Mother Theresa once said
“If you judge people you have no time to love them.”

And Diana says:
“If people (including yourself) judge you then they (you) have no time to love you either.”

Judgment is a process of forming an opinion by discerning, comparing, contrasting and controlling. It is a human invention. But no two people, things or situations are the same. Our minds like to categorize and label people so we may make sense of the world around us. Our minds want to make things simple – this belongs here and that belongs there. We want to make things fit or not. We want to make things fit a standard of perfection, morality or truth. But does this make us bad?

Some people may argue that we must be able to judge people in some way because we do not always want to invite certain people into our space – someone who may be abusive. Yes, we must discern whom we allow into our sacred space. This is a way we demonstrate love for our selves and create healthy boundaries. But the questions are: Are we judging people by comparing them to others? What exactly are we judging? Are we judging people because we are insecure? Are we judging people because we are afraid? And even though we may judge initially, do we allow people the opportunity to show who they really are to us? Or do we shut people out before they even have a chance to open the door?

All too often we judge people by their physical features, the clothes they wear, the cars they drive, their jobs, the size of their wallets. The list goes on. We judge things based on their outsides. However, a person is what’s inside – not what’s outside. Is this to say those with abundance are selfish and greedy? No, but our focus or vision needs to be on the person’s individual merits. A good question to ask your self is how does a person treat his/her self? If they treat themselves with love, compassion and kindness you will find that they will treat you the same. Also, how does the person treat others (majority of the time) while in your presence? Sometimes, people will not fully reveal whom they are but will show you by the way they treat other people. When entering a building, do they hold the door open for the person walking behind them? Are they kind to the waiter or waitress or berating demands? Do they smile at children or snicker at their presence? Will they offer an elder a seat on the bus? Are they gossiping about other people – laughing at how another person may be dressed or be? Is the person’s life lead by their spirit or ego – do they look to be of service or rather only focus on accumulating material items? This will give you a good indication of who they really are on the inside regardless of what you see on the outside. And even then, ask yourself this – do you really know why a person does what he or she does or does not do?
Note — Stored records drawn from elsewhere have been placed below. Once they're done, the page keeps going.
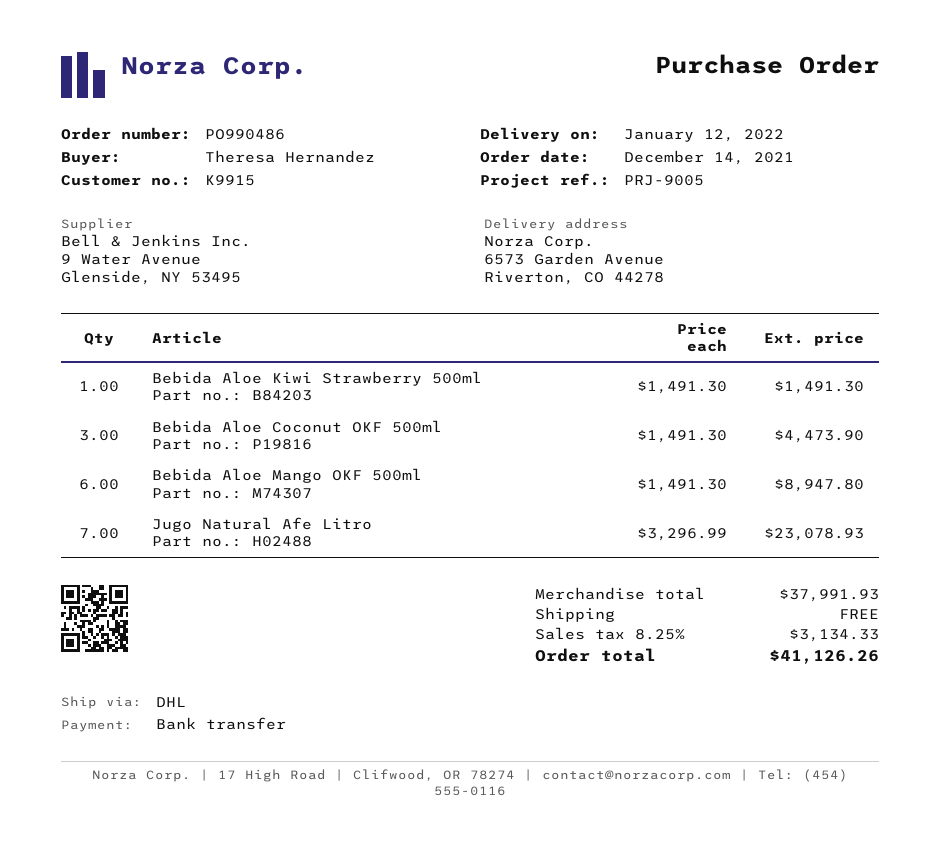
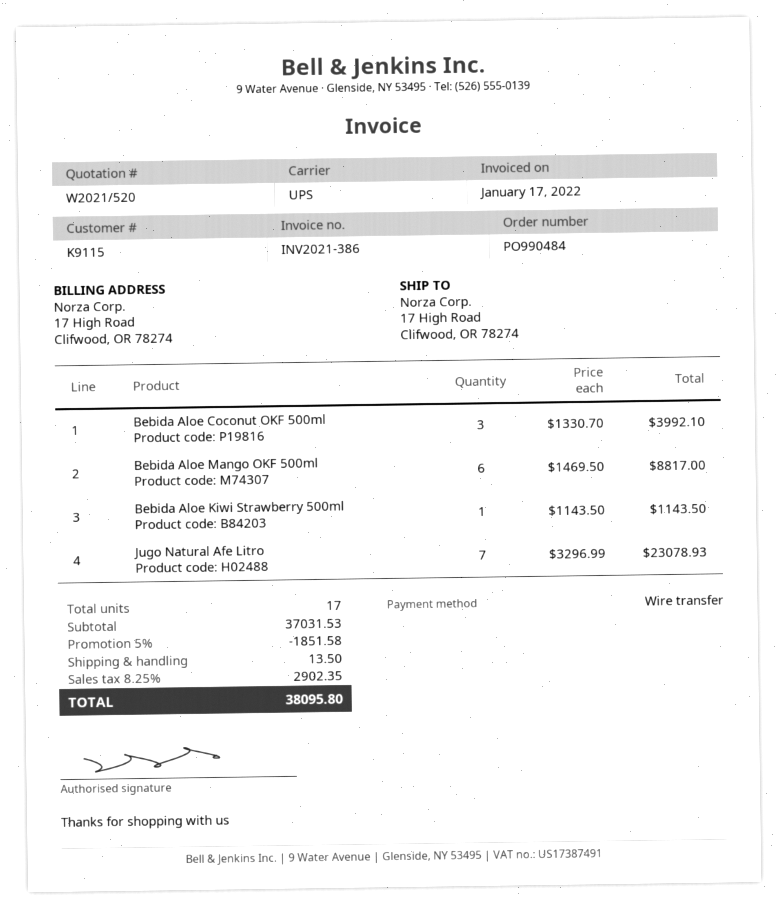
order number: PO990486 -> PO990484
customer number: K9915 -> K9115
shipping method: DHL -> UPS
ship to: 6573 Garden Avenue, Riverton, CO 44278 -> 17 High Road, Clifwood, OR 78274
Bebida Aloe Kiwi Strawberry 500ml: 1 x 1491.30 = 1491.30 -> 1 x 1143.50 = 1143.50
Bebida Aloe Coconut OKF 500ml: 3 x 1491.30 = 4473.90 -> 3 x 1330.70 = 3992.10
Bebida Aloe Mango OKF 500ml: 6 x 1491.30 = 8947.80 -> 6 x 1469.50 = 8817.00
subtotal: 37991.93 -> 37031.53
discount: none -> 5% = 1851.58
shipping: 0.00 -> 13.50
tax: 8.25% = 3134.33 -> 8.25% = 2902.35
total: 41126.26 -> 38095.80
When you are judging someone else you may want to consider – how you feel when someone judges you based on what you have or don’t have in your life. What do you feel when someone judges you by how you look? How does it make you feel when someone judges you based on a mistake that you made even though it may have been unintentional? Would you want someone to get to know you first before making a decision on you based on your cover or a bad day that you may be having? No one can walk in your shoes but I am sure you would want someone to compassionately understand what it would be like to walk in them. Practice this type of awareness toward someone you are judging.

Each time we judge superficially something inside us understands and our self-esteem diminishes. We become what we do to others. So the REAL question is not whether you are judging others superficially, are you judging yourself superficially? Those of us with the highest of standards or ideals tend to judge ourselves more harshly than anyone else would ever judge us. We judge not only our actions but our thoughts and feelings and even our fantasies! Everything falls short. We project our own judegments of ourselves onto others who then seem to judge us because they are merely mirroring to us our own disappointment.

The truth is you are not your clothes, car, house, job, bank account. You are not your physical features. You are a SPIRIT having a human experience, a beloved child of the Divine. You are full of worth and dignity. When we can see through the illusions of life the truth is seen by our soul and we increase our self-worth. Understand and appreciate the best in yourself, unconditionally love yourself and you will boost your self-esteem. Spirit never judges us but gives us opportunities opportunities to learn. So let yourself off the hook. Judgments block your energy and create internal defenses and resistance to life, to love, and to you. When you unconditionally love anyone, it does not mean you accept all of his or her actions or behaviors. You can unconditionally love anyone, without condoning his or her behavior. Do the same for yourself. Unconditionally love yourself and change your behavior to improve yourself, and bring out that inner goodness you have on the inside to the outside. Open the door to the real you.

Exercise in Unconditional Love
1. Take a moment to notice how you measure the world and yourself against your ideals rather than to Spiritual truth.
2. Reflect on a time when you had a judgment towards someone or yourself and say to yourself “I release all judgments I have placed on myself for (whatever is coming up).” That person is just mirroring to you yourself and when you release your own judgment towards yourself you release it towards that person.
3. As you say this to yourself, feel yourself releasing judgment through each breath you take and replace it with acceptance and unconditional love for yourself and others.

You are so loved so love yourself just as much!!!